RECORDS SHOWN START

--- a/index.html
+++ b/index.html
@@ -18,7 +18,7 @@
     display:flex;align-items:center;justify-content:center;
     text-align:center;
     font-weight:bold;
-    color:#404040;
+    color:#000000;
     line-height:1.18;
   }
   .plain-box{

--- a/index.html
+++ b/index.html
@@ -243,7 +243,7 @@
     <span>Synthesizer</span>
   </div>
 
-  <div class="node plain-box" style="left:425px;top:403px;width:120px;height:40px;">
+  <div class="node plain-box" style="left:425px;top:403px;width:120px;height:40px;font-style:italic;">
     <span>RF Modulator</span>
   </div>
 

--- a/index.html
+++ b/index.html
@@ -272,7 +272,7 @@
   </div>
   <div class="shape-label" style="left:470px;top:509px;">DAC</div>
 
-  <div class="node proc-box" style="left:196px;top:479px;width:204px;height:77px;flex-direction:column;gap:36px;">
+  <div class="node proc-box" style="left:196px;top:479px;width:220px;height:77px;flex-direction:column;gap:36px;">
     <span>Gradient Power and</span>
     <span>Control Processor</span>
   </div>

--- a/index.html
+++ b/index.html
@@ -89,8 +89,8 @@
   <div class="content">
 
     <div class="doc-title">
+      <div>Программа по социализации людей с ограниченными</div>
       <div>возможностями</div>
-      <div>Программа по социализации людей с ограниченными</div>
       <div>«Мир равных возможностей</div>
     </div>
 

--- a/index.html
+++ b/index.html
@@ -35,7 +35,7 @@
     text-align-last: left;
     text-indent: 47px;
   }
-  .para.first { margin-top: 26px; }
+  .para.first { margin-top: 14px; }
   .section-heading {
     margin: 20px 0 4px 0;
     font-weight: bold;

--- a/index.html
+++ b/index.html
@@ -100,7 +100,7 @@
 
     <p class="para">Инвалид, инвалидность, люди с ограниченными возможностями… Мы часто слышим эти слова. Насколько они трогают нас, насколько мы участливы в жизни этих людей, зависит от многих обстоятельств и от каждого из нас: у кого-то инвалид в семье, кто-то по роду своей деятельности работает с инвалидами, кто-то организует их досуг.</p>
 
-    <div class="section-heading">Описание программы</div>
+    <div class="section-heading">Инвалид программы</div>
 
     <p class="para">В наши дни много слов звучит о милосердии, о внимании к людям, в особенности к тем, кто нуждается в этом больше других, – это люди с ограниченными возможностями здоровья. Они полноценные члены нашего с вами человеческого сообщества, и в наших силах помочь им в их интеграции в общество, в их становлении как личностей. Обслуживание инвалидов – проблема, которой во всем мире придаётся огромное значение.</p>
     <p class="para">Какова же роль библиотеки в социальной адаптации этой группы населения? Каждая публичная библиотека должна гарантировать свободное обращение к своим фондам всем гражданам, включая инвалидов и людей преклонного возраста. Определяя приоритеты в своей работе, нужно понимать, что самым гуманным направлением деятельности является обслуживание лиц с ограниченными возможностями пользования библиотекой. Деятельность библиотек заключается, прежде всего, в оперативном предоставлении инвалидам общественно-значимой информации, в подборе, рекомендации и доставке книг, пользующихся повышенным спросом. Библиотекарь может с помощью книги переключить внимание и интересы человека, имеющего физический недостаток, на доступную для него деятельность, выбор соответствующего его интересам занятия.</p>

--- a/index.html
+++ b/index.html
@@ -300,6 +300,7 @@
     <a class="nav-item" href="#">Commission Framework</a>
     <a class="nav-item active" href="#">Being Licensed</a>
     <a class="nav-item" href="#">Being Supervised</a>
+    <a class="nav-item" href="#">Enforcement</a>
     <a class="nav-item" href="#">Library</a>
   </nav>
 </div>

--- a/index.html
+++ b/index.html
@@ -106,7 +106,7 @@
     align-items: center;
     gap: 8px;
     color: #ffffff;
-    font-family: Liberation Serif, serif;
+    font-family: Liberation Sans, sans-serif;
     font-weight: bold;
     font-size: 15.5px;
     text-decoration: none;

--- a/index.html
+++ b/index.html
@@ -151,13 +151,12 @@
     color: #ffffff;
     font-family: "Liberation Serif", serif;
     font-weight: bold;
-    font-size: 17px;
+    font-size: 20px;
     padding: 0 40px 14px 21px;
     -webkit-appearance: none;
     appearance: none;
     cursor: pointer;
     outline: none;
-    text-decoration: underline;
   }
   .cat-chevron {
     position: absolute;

RECORDS SHOWN END

**WORK ORDER**
Transcribe every record exactly.

**ANSWER SPACE**
--- a/index.html
+++ b/index.html
@@ -18,7 +18,7 @@
     display:flex;align-items:center;justify-content:center;
     text-align:center;
     font-weight:bold;
-    color:#404040;
+    color:#000000;
     line-height:1.18;
   }
   .plain-box{

--- a/index.html
+++ b/index.html
@@ -243,7 +243,7 @@
     <span>Synthesizer</span>
   </div>
 
-  <div class="node plain-box" style="left:425px;top:403px;width:120px;height:40px;">
+  <div class="node plain-box" style="left:425px;top:403px;width:120px;height:40px;font-style:italic;">
     <span>RF Modulator</span>
   </div>
 

--- a/index.html
+++ b/index.html
@@ -272,7 +272,7 @@
   </div>
   <div class="shape-label" style="left:470px;top:509px;">DAC</div>
 
-  <div class="node proc-box" style="left:196px;top:479px;width:204px;height:77px;flex-direction:column;gap:36px;">
+  <div class="node proc-box" style="left:196px;top:479px;width:220px;height:77px;flex-direction:column;gap:36px;">
     <span>Gradient Power and</span>
     <span>Control Processor</span>
   </div>

--- a/index.html
+++ b/index.html
@@ -89,8 +89,8 @@
   <div class="content">
 
     <div class="doc-title">
+      <div>Программа по социализации людей с ограниченными</div>
       <div>возможностями</div>
-      <div>Программа по социализации людей с ограниченными</div>
       <div>«Мир равных возможностей</div>
     </div>
 

--- a/index.html
+++ b/index.html
@@ -35,7 +35,7 @@
     text-align-last: left;
     text-indent: 47px;
   }
-  .para.first { margin-top: 26px; }
+  .para.first { margin-top: 14px; }
   .section-heading {
     margin: 20px 0 4px 0;
     font-weight: bold;

--- a/index.html
+++ b/index.html
@@ -100,7 +100,7 @@
 
     <p class="para">Инвалид, инвалидность, люди с ограниченными возможностями… Мы часто слышим эти слова. Насколько они трогают нас, насколько мы участливы в жизни этих людей, зависит от многих обстоятельств и от каждого из нас: у кого-то инвалид в семье, кто-то по роду своей деятельности работает с инвалидами, кто-то организует их досуг.</p>
 
-    <div class="section-heading">Описание программы</div>
+    <div class="section-heading">Инвалид программы</div>
 
     <p class="para">В наши дни много слов звучит о милосердии, о внимании к людям, в особенности к тем, кто нуждается в этом больше других, – это люди с ограниченными возможностями здоровья. Они полноценные члены нашего с вами человеческого сообщества, и в наших силах помочь им в их интеграции в общество, в их становлении как личностей. Обслуживание инвалидов – проблема, которой во всем мире придаётся огромное значение.</p>
     <p class="para">Какова же роль библиотеки в социальной адаптации этой группы населения? Каждая публичная библиотека должна гарантировать свободное обращение к своим фондам всем гражданам, включая инвалидов и людей преклонного возраста. Определяя приоритеты в своей работе, нужно понимать, что самым гуманным направлением деятельности является обслуживание лиц с ограниченными возможностями пользования библиотекой. Деятельность библиотек заключается, прежде всего, в оперативном предоставлении инвалидам общественно-значимой информации, в подборе, рекомендации и доставке книг, пользующихся повышенным спросом. Библиотекарь может с помощью книги переключить внимание и интересы человека, имеющего физический недостаток, на доступную для него деятельность, выбор соответствующего его интересам занятия.</p>

--- a/index.html
+++ b/index.html
@@ -300,6 +300,7 @@
     <a class="nav-item" href="#">Commission Framework</a>
     <a class="nav-item active" href="#">Being Licensed</a>
     <a class="nav-item" href="#">Being Supervised</a>
+    <a class="nav-item" href="#">Enforcement</a>
     <a class="nav-item" href="#">Library</a>
   </nav>
 </div>

--- a/index.html
+++ b/index.html
@@ -106,7 +106,7 @@
     align-items: center;
     gap: 8px;
     color: #ffffff;
-    font-family: Liberation Serif, serif;
+    font-family: Liberation Sans, sans-serif;
     font-weight: bold;
     font-size: 15.5px;
     text-decoration: none;

--- a/index.html
+++ b/index.html
@@ -151,13 +151,12 @@
     color: #ffffff;
     font-family: "Liberation Serif", serif;
     font-weight: bold;
-    font-size: 17px;
+    font-size: 20px;
     padding: 0 40px 14px 21px;
     -webkit-appearance: none;
     appearance: none;
     cursor: pointer;
     outline: none;
-    text-decoration: underline;
   }
   .cat-chevron {
     position: absolute;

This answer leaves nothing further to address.